* **Listed entries**:
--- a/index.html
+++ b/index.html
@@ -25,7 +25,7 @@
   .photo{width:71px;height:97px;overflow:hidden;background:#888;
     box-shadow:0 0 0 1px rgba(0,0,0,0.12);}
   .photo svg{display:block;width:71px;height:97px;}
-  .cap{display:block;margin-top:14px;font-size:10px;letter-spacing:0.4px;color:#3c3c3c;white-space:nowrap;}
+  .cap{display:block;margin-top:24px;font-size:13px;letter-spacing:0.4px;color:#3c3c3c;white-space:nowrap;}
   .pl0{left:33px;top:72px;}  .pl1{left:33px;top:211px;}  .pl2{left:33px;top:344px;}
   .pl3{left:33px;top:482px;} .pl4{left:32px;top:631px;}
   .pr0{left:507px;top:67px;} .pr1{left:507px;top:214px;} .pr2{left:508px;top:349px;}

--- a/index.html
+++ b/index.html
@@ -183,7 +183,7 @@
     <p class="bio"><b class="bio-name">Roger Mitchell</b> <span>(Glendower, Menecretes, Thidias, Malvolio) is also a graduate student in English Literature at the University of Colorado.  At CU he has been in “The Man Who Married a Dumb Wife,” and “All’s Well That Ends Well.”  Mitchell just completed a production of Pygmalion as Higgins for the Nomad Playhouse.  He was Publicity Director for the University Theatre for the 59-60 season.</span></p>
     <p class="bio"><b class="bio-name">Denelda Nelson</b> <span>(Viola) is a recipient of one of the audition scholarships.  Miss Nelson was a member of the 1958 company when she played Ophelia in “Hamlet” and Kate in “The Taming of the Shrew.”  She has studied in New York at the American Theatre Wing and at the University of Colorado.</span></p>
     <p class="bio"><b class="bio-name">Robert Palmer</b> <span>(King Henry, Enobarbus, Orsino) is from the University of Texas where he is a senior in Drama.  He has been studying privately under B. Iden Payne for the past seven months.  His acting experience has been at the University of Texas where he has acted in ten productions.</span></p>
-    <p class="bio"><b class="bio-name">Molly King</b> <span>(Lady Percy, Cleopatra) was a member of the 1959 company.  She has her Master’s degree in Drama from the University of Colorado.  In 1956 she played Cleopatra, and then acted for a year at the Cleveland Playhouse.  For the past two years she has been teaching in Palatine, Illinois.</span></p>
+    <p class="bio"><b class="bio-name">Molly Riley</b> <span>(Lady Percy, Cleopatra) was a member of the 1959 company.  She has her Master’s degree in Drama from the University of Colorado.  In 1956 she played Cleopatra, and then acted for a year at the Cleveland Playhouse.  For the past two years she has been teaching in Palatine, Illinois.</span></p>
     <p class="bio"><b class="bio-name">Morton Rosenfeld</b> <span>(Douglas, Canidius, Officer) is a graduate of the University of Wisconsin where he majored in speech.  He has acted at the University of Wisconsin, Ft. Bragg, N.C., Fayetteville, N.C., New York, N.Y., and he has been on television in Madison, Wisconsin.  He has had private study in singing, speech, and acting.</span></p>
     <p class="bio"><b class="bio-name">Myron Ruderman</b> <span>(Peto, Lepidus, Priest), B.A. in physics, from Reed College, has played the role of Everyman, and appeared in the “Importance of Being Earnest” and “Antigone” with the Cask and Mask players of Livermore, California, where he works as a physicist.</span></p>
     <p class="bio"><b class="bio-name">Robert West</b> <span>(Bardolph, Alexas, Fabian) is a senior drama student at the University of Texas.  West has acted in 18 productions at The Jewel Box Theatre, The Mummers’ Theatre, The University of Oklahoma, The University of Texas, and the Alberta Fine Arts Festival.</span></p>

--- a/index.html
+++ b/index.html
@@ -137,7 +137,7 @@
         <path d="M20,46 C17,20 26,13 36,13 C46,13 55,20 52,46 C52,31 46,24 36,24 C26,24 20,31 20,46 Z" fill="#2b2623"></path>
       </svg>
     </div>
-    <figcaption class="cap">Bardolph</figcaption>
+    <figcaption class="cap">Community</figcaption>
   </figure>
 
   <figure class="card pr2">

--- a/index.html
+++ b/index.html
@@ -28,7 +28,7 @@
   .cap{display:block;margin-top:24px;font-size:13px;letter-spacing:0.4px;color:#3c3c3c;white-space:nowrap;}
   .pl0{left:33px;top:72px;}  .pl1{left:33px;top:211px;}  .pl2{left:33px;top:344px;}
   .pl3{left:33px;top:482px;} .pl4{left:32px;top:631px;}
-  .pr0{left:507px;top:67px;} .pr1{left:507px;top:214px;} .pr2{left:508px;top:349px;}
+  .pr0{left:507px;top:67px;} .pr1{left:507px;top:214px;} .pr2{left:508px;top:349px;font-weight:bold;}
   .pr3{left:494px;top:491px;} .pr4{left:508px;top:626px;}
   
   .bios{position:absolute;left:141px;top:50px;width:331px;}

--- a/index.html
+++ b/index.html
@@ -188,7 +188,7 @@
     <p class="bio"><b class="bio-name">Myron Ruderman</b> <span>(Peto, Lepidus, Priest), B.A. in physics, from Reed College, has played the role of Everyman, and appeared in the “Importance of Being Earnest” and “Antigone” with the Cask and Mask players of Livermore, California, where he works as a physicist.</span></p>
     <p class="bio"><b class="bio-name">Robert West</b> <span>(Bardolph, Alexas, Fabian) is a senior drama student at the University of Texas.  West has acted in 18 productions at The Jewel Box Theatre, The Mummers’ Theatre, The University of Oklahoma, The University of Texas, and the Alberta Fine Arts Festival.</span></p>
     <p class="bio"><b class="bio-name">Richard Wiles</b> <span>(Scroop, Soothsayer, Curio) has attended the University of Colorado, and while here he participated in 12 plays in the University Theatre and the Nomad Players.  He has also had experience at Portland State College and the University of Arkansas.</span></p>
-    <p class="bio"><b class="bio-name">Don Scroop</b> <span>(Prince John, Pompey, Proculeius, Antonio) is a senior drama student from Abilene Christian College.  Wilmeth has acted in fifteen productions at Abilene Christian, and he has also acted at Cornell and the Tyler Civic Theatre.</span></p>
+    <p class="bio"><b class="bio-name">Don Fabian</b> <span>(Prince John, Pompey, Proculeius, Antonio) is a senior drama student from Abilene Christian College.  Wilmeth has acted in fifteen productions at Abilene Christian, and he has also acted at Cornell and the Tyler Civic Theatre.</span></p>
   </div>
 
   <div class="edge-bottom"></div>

* **What you are asked to do**:
Across the data, pull every line containing the string "white".

* **Answer to the exercise**:
-  .cap{display:block;margin-top:14px;font-size:10px;letter-spacing:0.4px;color:#3c3c3c;white-space:nowrap;}
+  .cap{display:block;margin-top:24px;font-size:13px;letter-spacing:0.4px;color:#3c3c3c;white-space:nowrap;}
   .cap{display:block;margin-top:24px;font-size:13px;letter-spacing:0.4px;color:#3c3c3c;white-space:nowrap;}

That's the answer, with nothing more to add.